Zdjęcie papieża, który zupełnie nie wygląda jak papież, zdobi w piątek (11 kwietnia) pierwsze strony gazet włoskich dzienników. Nic dziwnego, nigdy wcześniej bowiem Ojciec Święty nie był widziany w "cywilnym" ubraniu. Nie ma na sobie sutanny i piuski, tylko czarne spodnie i biały sweter. Dodatkowo przykryty jest kocem, a w nosie ma kaniulę, która transportuje do jego organizmu tlen. W tym stroju pojawił się w czwartek (10 kwietnia) w bazylice Świętego Piotra.
Papież Franciszek w sweterku i pod kocem. Wierni oniemieli
Świątynia była wypełniona wiernymi, którzy początkowo zdumieni obecnością papieża, w dodatku wyglądającego tak nieformalnie, potem wpadli w zachwyt. Franciszek chciał osobiście zobaczyć, jak postępują prace konserwatorskie w bazylice. "Nigdy wcześniej w bazylice watykańskiej nie widziano papieża bez sutanny" - podkreśla dziennik" Il Messaggero". Jak stwierdza watykanistka Franca Giansoldati, to "ewidentny przykład tego, że Franciszek potrzebuje normalności i dlatego rozbił kolejny symbol - białej sutanny". "Nagrane w bazylice wideo przejdzie do historii, podobnie, jak środowe, prywatne spotkanie z królem Wielkiej Brytanii Karolem III i jego małżonką królową Kamillą w watykańskim Domu Świętej Marty" - zaznacza "Il Messaggero".

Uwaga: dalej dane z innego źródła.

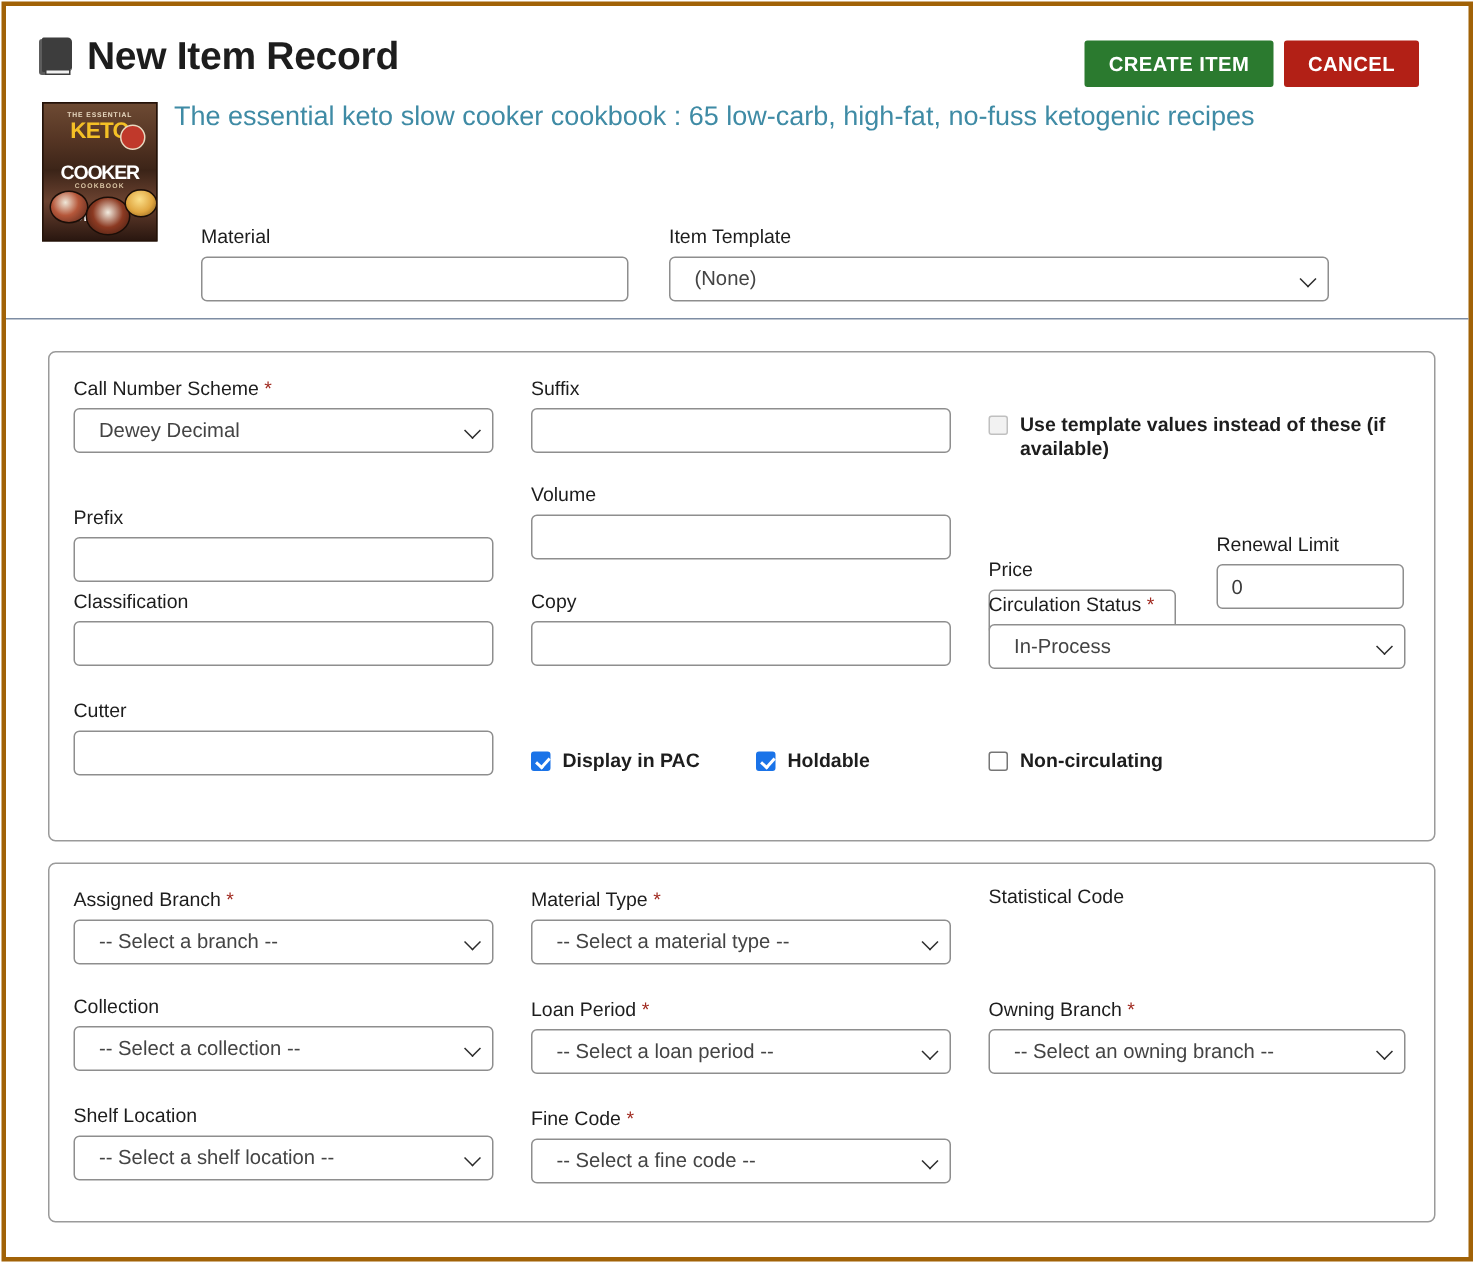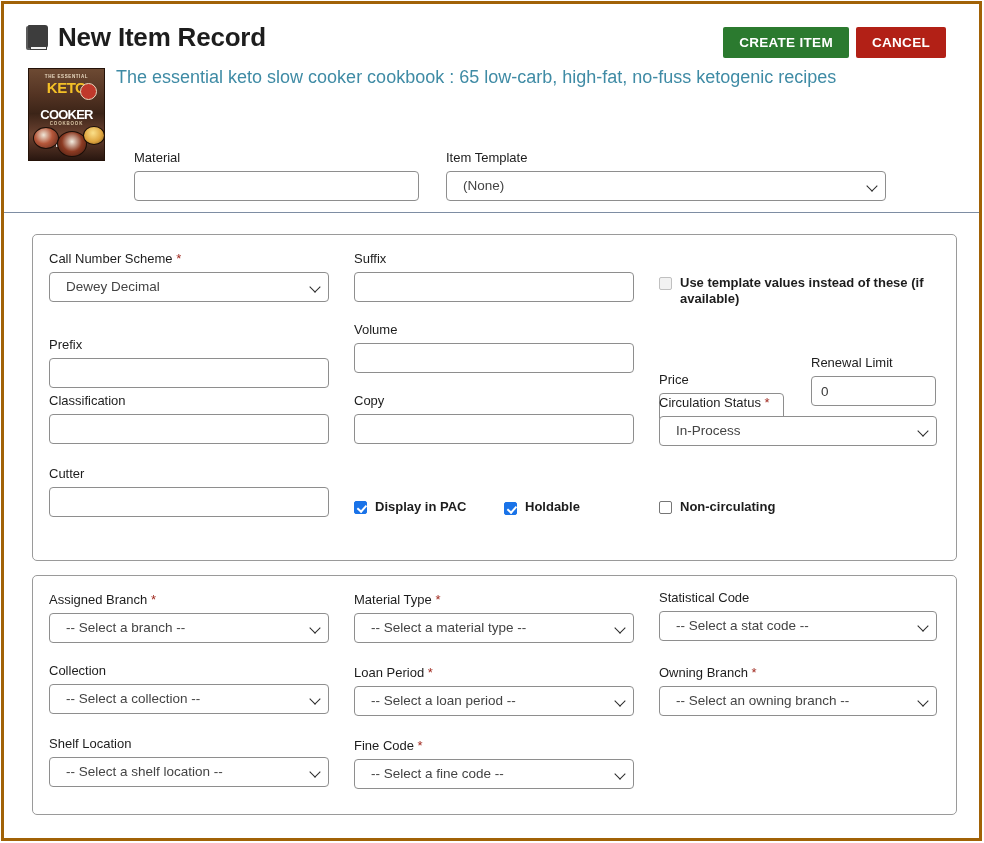--- a/index.html
+++ b/index.html
@@ -239,7 +239,7 @@
     width: 600px; display: flex;
   }
   .inline-checks .slot1 { width: 150px; }
-  .inline-checks .slot2 { width: 155px; align-items: center; }
+  .inline-checks .slot2 { width: 155px; }
 </style>
 </head>
 <body>

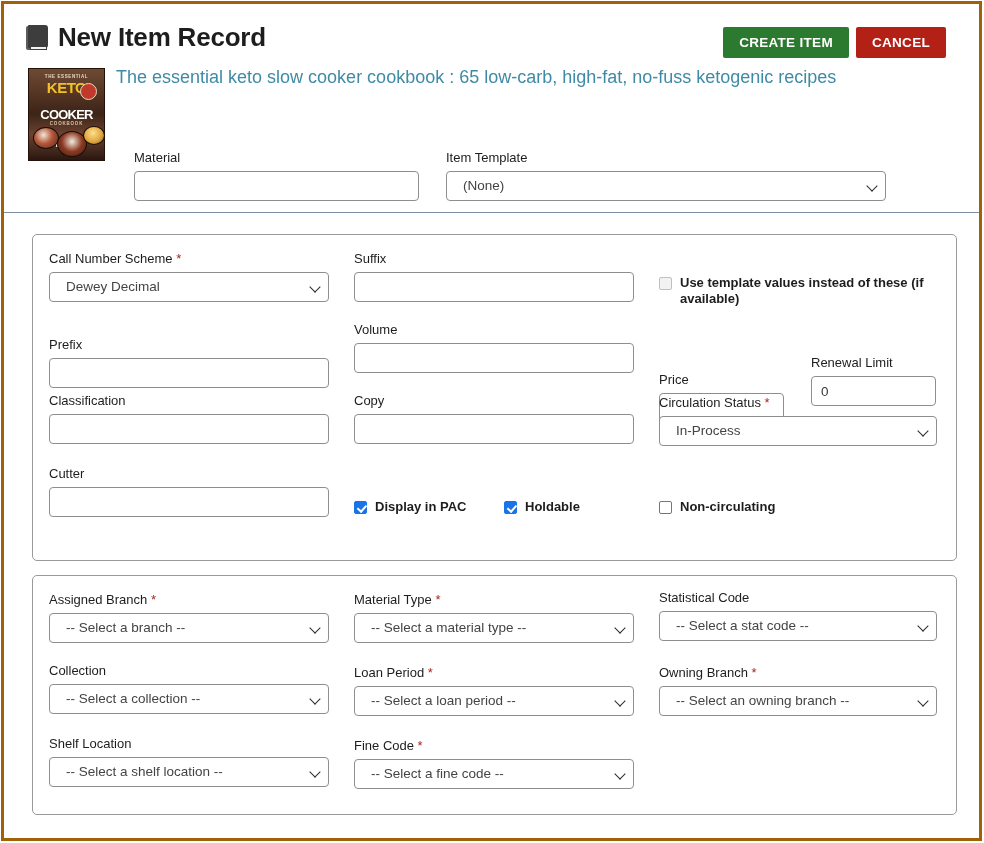--- a/index.html
+++ b/index.html
@@ -426,10 +426,6 @@
 
     <div class="col-c" style="top:14px;width:278px;">
       <div class="fieldlabel">Statistical Code</div>
-      <div class="selwrap">
-        <div class="selinput">-- Select a stat code --</div>
-        <span class="caret"></span>
-      </div>
     </div>
 
     <div class="col-c" style="top:89px;width:278px;">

"Papież jest człowiekiem, który walczy z chorobą"
Dziennik zwraca uwagę, że nastąpiła właśnie druga faza pontyfikatu Franciszka, która upływa "pod znakiem powolnego powrotu do zdrowia" po pobycie w szpitalu i "charakteryzująca się ciągłym niespodziankami, jedna po drugiej". "Corriere della Sera" przypomina, że to już kolejne zaskakujące wyjście papieża z jego apartamentu w Domu Świętej Marty. "To także dowód na to, że wraca on do zdrowia. Dlatego można w tej sytuacji założyć, że Franciszek weźmie udział w uroczystościach Wielkiego Tygodnia". "To wizerunek papieża, który jest po prostu człowiekiem" - zachwyca się "La Stampa". "Il Giornale" podkreśla natomiast, że Franciszek pokazuje, że "jest człowiekiem, który walczy z chorobą, kruchym duszpasterzem wśród swojego ludu".

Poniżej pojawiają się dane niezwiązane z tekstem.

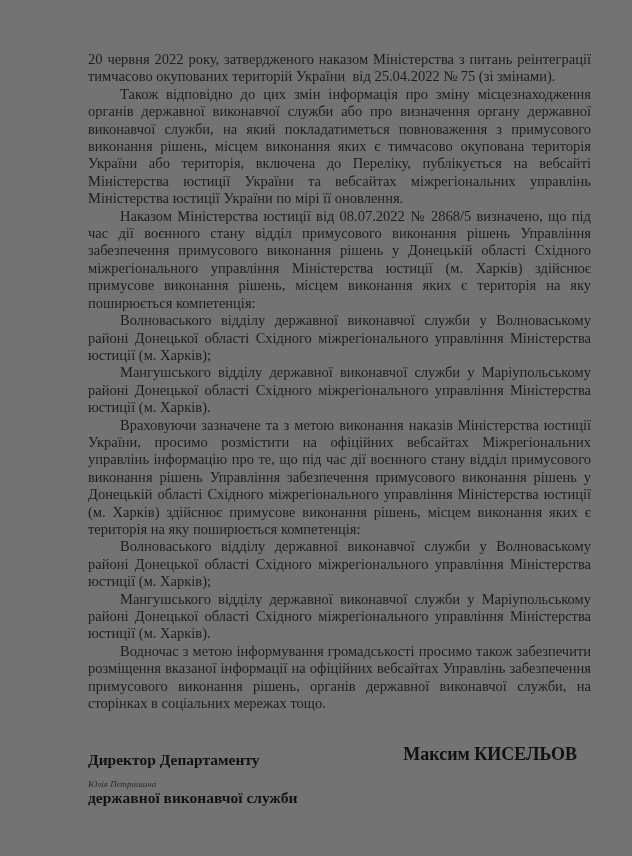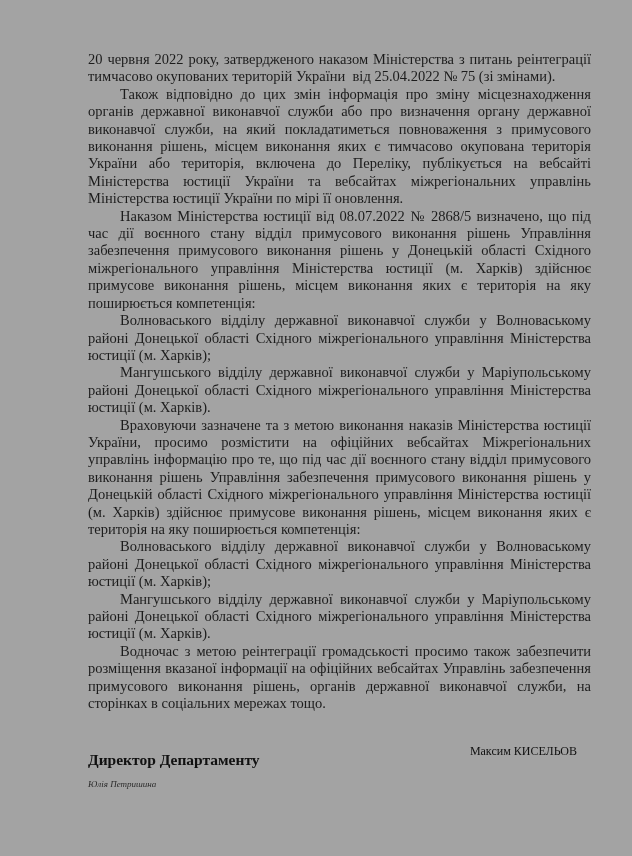--- a/index.html
+++ b/index.html
@@ -66,7 +66,7 @@
 </head>
 <body>
 
-<div class="page" style="background: #a3a3a3;">
+<div class="page" style="background: #737373;">
 
   <div class="doc-body" style="color: rgb(28, 28, 28);">
     <p class="para">20 червня 2022 року, затвердженого наказом Міністерства з питань реінтеграції тимчасово окупованих територій України&nbsp; від 25.04.2022 № 75 (зі змінами).</p>

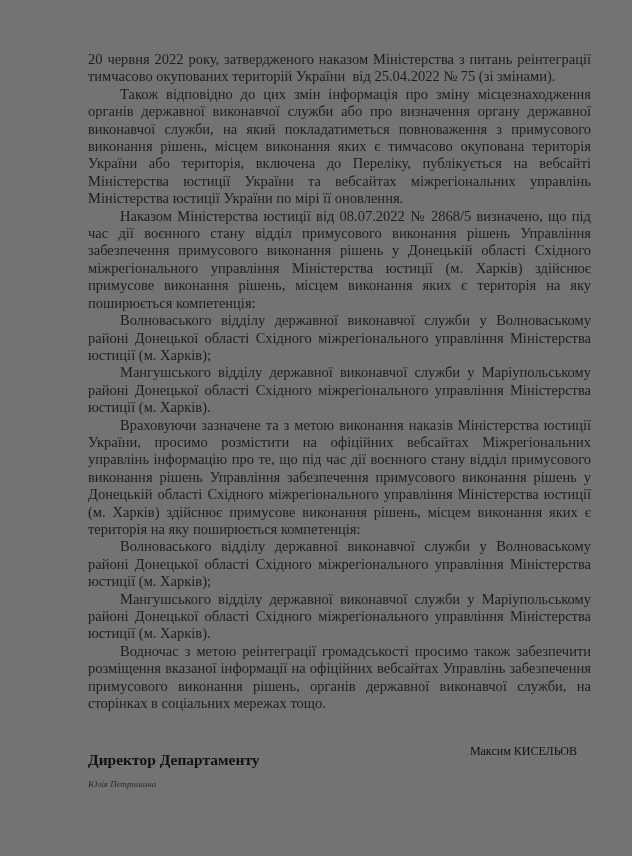--- a/index.html
+++ b/index.html
@@ -77,7 +77,7 @@
     <p class="para indent">Враховуючи зазначене та з метою виконання наказів Міністерства юстиції України, просимо розмістити на офіційних вебсайтах Міжрегіональних управлінь інформацію про те, що під час дії воєнного стану відділ примусового виконання рішень Управління забезпечення примусового виконання рішень у Донецькій області Східного міжрегіонального управління Міністерства юстиції (м. Харків) здійснює примусове виконання рішень, місцем виконання яких є територія на яку поширюється компетенція:</p>
     <p class="para indent">Волноваського відділу державної виконавчої служби у Волноваському районі Донецької області Східного міжрегіонального управління Міністерства юстиції (м. Харків);</p>
     <p class="para indent">Мангушського відділу державної виконавчої служби у Маріупольському районі Донецької області Східного міжрегіонального управління Міністерства юстиції (м. Харків).</p>
-    <p class="para indent">Водночас з метою реінтеграції громадськості просимо також забезпечити розміщення вказаної інформації на офіційних вебсайтах Управлінь забезпечення примусового виконання рішень, органів державної виконавчої служби, на сторінках в соціальних мережах тощо.</p>
+    <p class="para indent">Водночас з метою інформування громадськості просимо також забезпечити розміщення вказаної інформації на офіційних вебсайтах Управлінь забезпечення примусового виконання рішень, органів державної виконавчої служби, на сторінках в соціальних мережах тощо.</p>
   </div>
 
   <div class="signature">

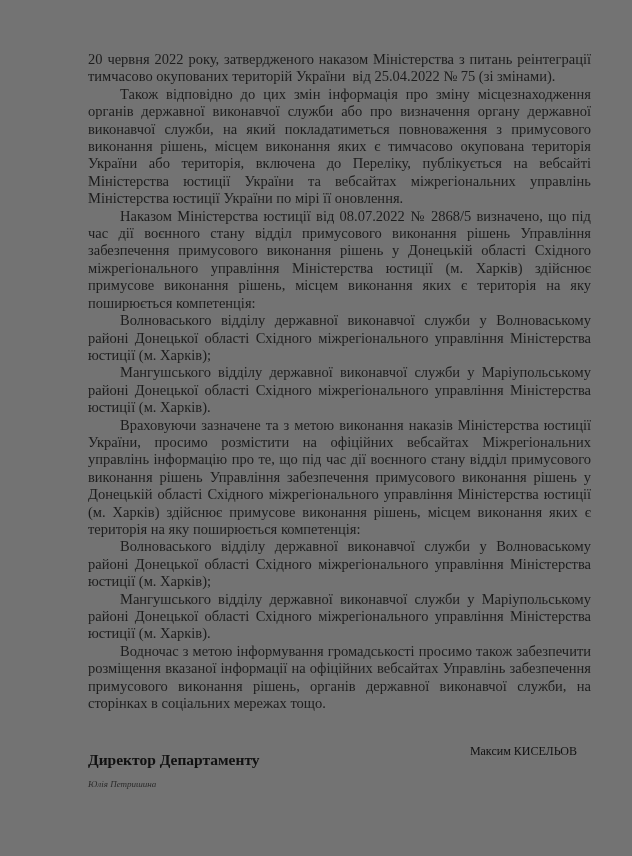--- a/index.html
+++ b/index.html
@@ -50,8 +50,8 @@
     position: absolute;
     right: 14px;
     top: 13px;
-    font-weight: normal;
-    font-size: 12px;
+    font-weight: bold;
+    font-size: 18px;
     white-space: nowrap;
   }
   .executor {

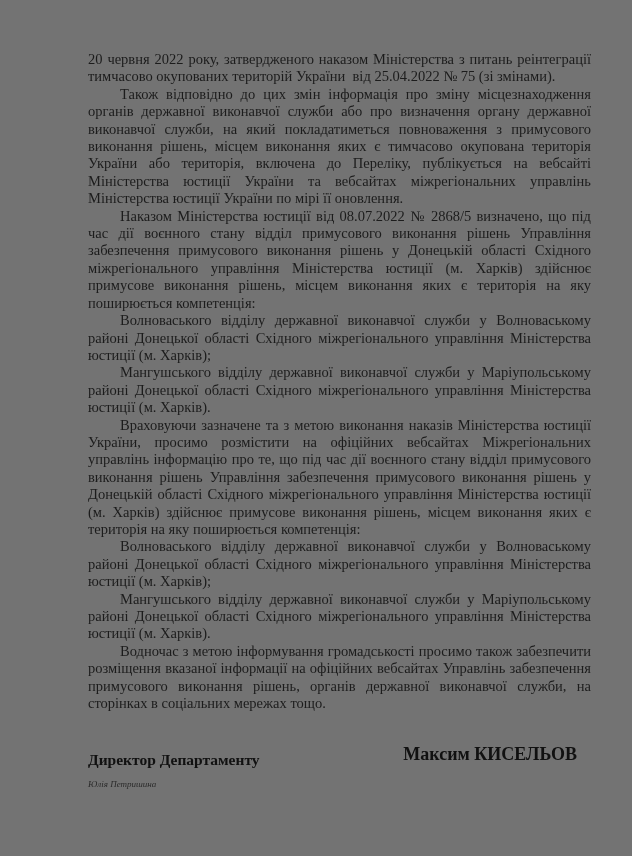--- a/index.html
+++ b/index.html
@@ -82,6 +82,7 @@
 
   <div class="signature">
     <div class="sig-title">Директор Департаменту</div>
+    <div class="sig-title">державної виконавчої служби</div>
     <div class="sig-name">Максим КИСЕЛЬОВ</div>
   </div>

Przypomnijmy, papież Franciszek 14 lutego trafił do rzymskiej polikliniki Gemelli z zapaleniem oskrzeli. Jego stan pogarszał się z dnia na dzień - rozwinęło się u niego obustronne zapalenie płuc, zaczął też cierpieć na niewydolność oddechową i niewydolność nerek. Przez wiele dni jego stan określany był jako krytyczny, a - jak donosiły media - Watykan zaczął się poważnie przygotowywać na jego śmierć. I gdy wydawało się, że dni papieża są policzone, nagle jego stan zaczął się poprawiać. Ostatecznie Ojciec Święty opuścił klinikę 23 marca, po pięciu tygodniach hospitalizacji.